VoIP is still an emerging technology, so there are new standards, moving feature sets and competing approaches, which make interoperability a major challenge. Voice is a difficult medium for IP: it is sensitive to the inherent characteristics of IP networks, including latency, jitter and packet loss. Voice quality, availability and security are critical, but are difficult to measure and manage. Yet, expectations are high: five 9s availability, toll quality, clean interoperability and applications, and dial tone even when the lights go out.

All this occurs in newly converged IT teams, where neither the "voice people" nor the "data people" have worked with anything quite like it before. Anyone who has successfully deployed VoIP and IP telephony applications will readily admit that the process is a "learning experience" and that delivering the promised benefits of VoIP is often a challenge.

PITFALLS OF VOIP DEPLOYMENT

The fact that VoIP is a new technology, requiring new organizational structures, and operating at several "layers" simultaneously makes each deployment project a challenge. While each project will have specific issues, there are a number of common pitfalls you can avoid to help assure the success of your own deployment.

Lack of organizational readiness. VoIP is a new technology for the data and voice teams in any IT organization, and successful deployment requires skill and commitment from both groups. In order to be successful, however, good cooperation and clear lines of responsibility must be in place.

Underestimating VoIP as "just another application on the network." Although awareness of the special place of voice and IP telephony is now widespread in IT departments, it is still all too common to launch into a deployment under-prepared. Unlike most IP applications, voice and video applications are sensitive to delay, jitter and packet loss, so quality of service must be implemented in most networks to achieve acceptable call quality. In addition, the expectations for voice availability across the enterprise are far higher than for most other applications. A useful technique is to provide cross training, case studies and the necessary tools for the staff involved with a deployment.

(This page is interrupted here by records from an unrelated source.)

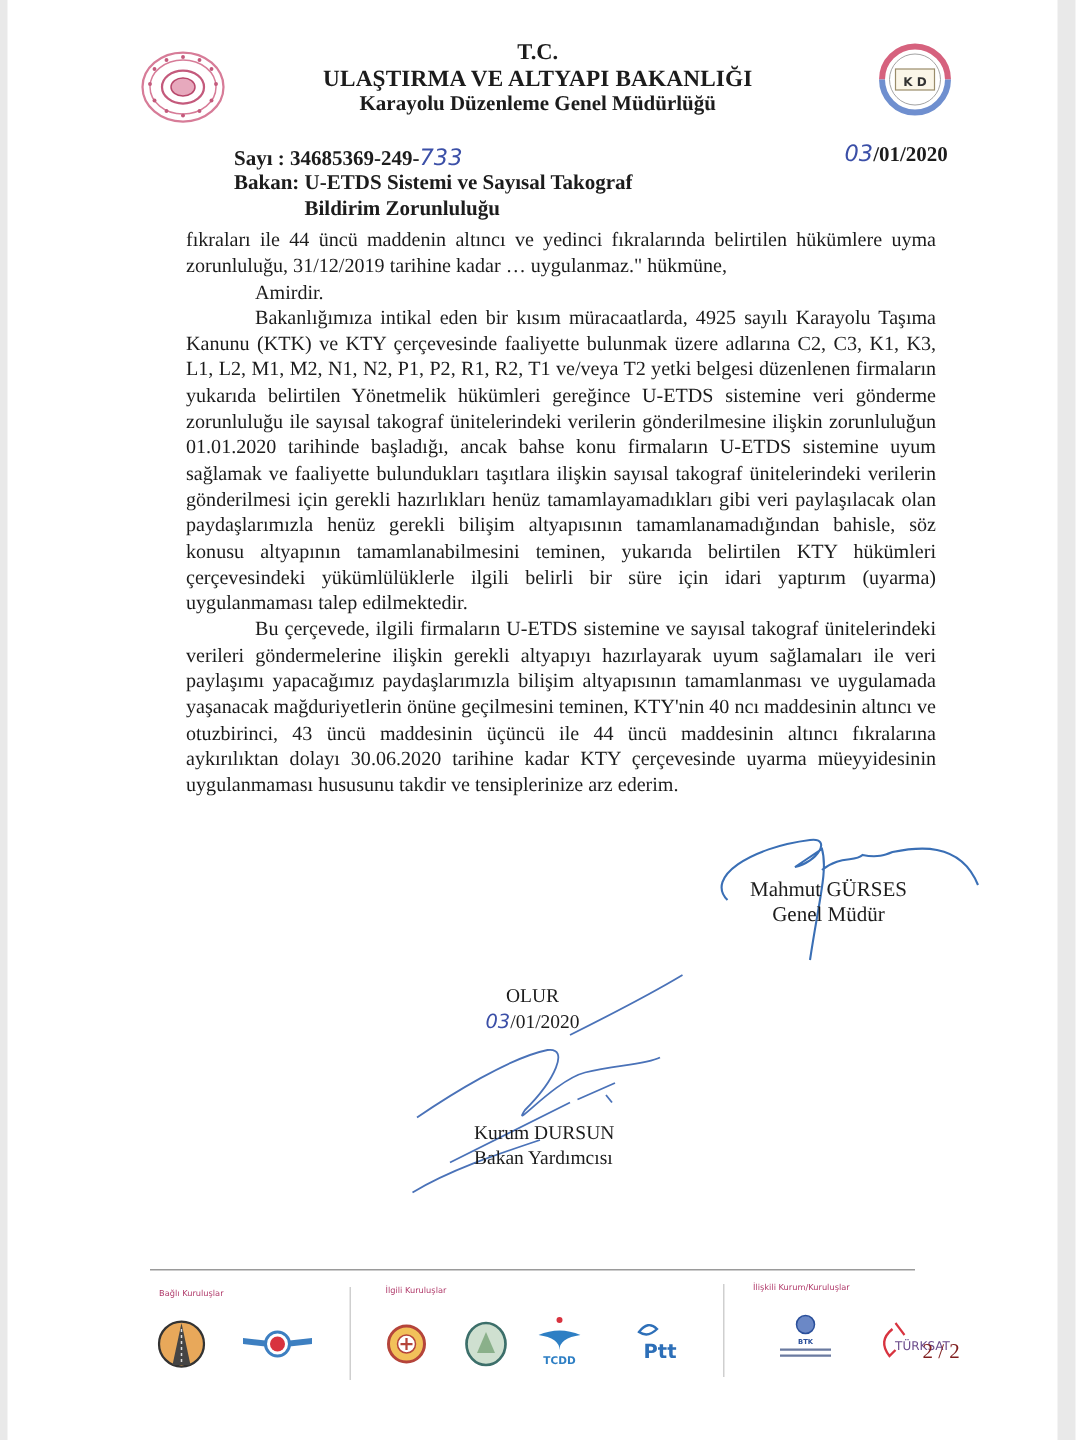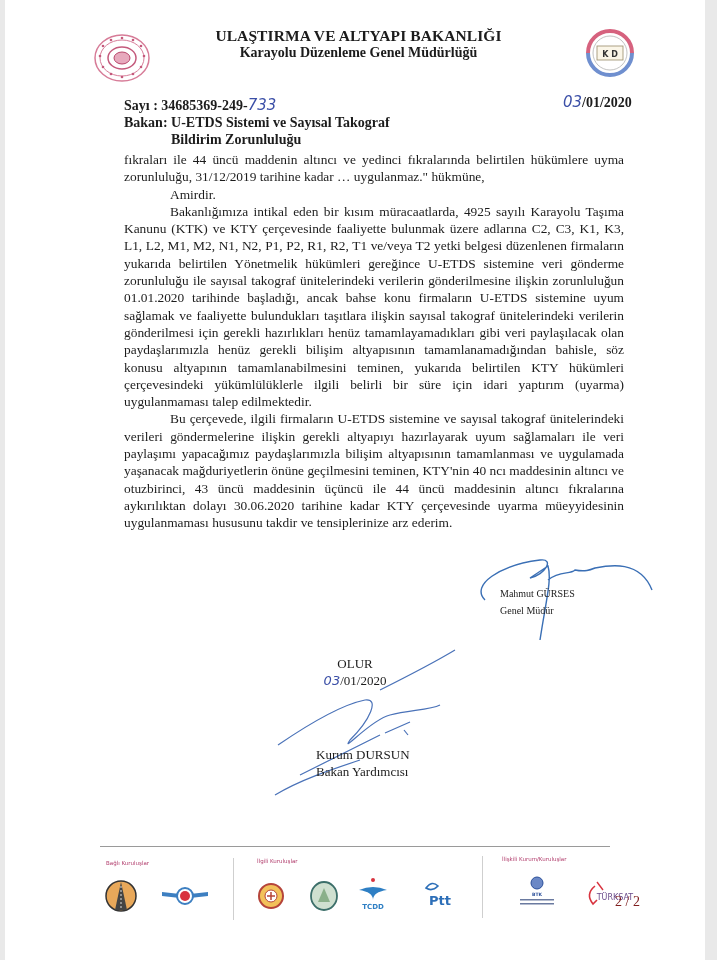--- a/index.html
+++ b/index.html
@@ -14,33 +14,33 @@
     position: absolute; left: 5px; top: 0; width: 700px; height: 960px;
     background: #ffffff;
   }
   .abs { position: absolute; }
   .header-center { left: 0; width: 717px; top: 27px; text-align: center; line-height: 17px; }
   .header-center .tc { font-size: 15px; font-weight: bold; }
   .header-center .ministry { font-size: 15.5px; font-weight: bold; letter-spacing: 0.1px; }
   .header-center .dept { font-size: 14px; font-weight: bold; }
   .logo-left { left: 93px; top: 32px; width: 58px; height: 52px; }
   .logo-right { left: 585px; top: 28px; width: 50px; height: 50px; }
-  .meta { font-size: 14px; font-weight: bold; line-height: 16.5px; }
+  .meta { font-size: 14px; font-weight: bold; line-height: 16.5px; margin-left: 32px; }
   .sayi { left: 124px; top: 97px; }
   .hand { font-family: "DejaVu Sans", sans-serif; font-weight: normal; color: #3b4fa7; font-style: italic; font-size: 15px; }
   .date-top { left: 563px; top: 93px; font-size: 14px; font-weight: bold; }
   .konu { left: 124px; top: 115px; }
   .konu2 { left: 171px; top: 132px; }
   .body-text {
     left: 124px; top: 151px; width: 500px;
     font-size: 13.4px; line-height: 17.3px; text-align: justify; font-family: Liberation Serif, serif;
   }
   .body-text p { margin: 0; }
   .body-text .indent { text-indent: 46px; }
-  .sign1 { left: 500px; top: 585px; font-size: 10px; line-height: 17px; }
+  .sign1 { left: 500px; top: 585px; font-size: 14px; line-height: 17px; text-align: center; }
   .olur { left: 300px; top: 655px; font-size: 13px; line-height: 17px; text-align: center; width: 110px; }
   .sign2 { left: 316px; top: 746px; font-size: 13px; line-height: 17px; }
   .sig-svg { position: absolute; left: 0; top: 0; pointer-events: none; }
   .footer-line { left: 100px; top: 846px; width: 510px; height: 1px; background: #9a9a9a; }
   .footer-sep { width: 1px; background: #cfcfcf; }
   .footer-label { font-family: "DejaVu Sans", sans-serif; font-size: 5.5px; color: #b03a6a; }
   .page-num { left: 615px; top: 894px; font-size: 14px; color: #7f1d1d; }
   .logo-small { position: absolute; }
 </style>
 </head>
@@ -71,20 +71,21 @@
 
 <svg class="abs logo-right" viewBox="0 0 50 50">
   <path d="M3 25 A22 22 0 0 1 47 25" fill="none" stroke="#d6627e" stroke-width="4"></path>
   <path d="M47 25 A22 22 0 0 1 3 25" fill="none" stroke="#6f8fcf" stroke-width="4"></path>
   <circle cx="25" cy="25" r="17" fill="#fff" stroke="#999" stroke-width="0.6"></circle>
   <rect x="12" y="18" width="26" height="14" fill="#fbf6e8" stroke="#9a8c6a" stroke-width="0.8"></rect>
   <text x="25" y="29" text-anchor="middle" font-family="DejaVu Sans, sans-serif" font-size="8" font-weight="bold" fill="#333">K D</text>
 </svg>
 
 <div class="abs header-center">
+  <div class="tc">T.C.</div>
   <div class="ministry">ULAŞTIRMA VE ALTYAPI BAKANLIĞI</div>
   <div class="dept">Karayolu Düzenleme Genel Müdürlüğü</div>
 </div>
 
 <div class="abs meta sayi">
   <span>Sayı  : 34685369-249-</span><span class="hand">733</span>
 </div>
 <div class="abs date-top">
   <span class="hand">03</span><span>/01/2020</span>
 </div>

Expecting telephony-grade support from your vendor. IP telephony vendors may have a business model and philosophy for voice that does not align with the expectations of a typical IT department. Telephony services are run on standard servers, so identifying who is responsible for what can be less clear than it is with legacy PBXs. Compounding the problem is that many enterprises use different vendors for different parts of their infrastructure. Preparing ahead for troubleshooting and system management can help to avoid the finger pointing and delays in problem resolution that often occur.

Depending on a one-time network assessment. Though useful, a network audit cannot discover the dynamic behavior of a complex network. As a result, multiphase deployments often have trouble in later phases be cause conditions have changed since the initial assessment. Testing a network with actual VoIP traffic on a regular basis can avoid ongoing headaches-many of which are caused by misconfigurations that are a side effect of some other project.

Lack of a "lifecycle" view. A classic scenario is to neglect troubleshooting until after deployment; another is to neglect the proper testing to extrapolate from a pilot to a full-scale deployment. Viewing deployment as a set of concrete phases helps ensure clean deployments and management.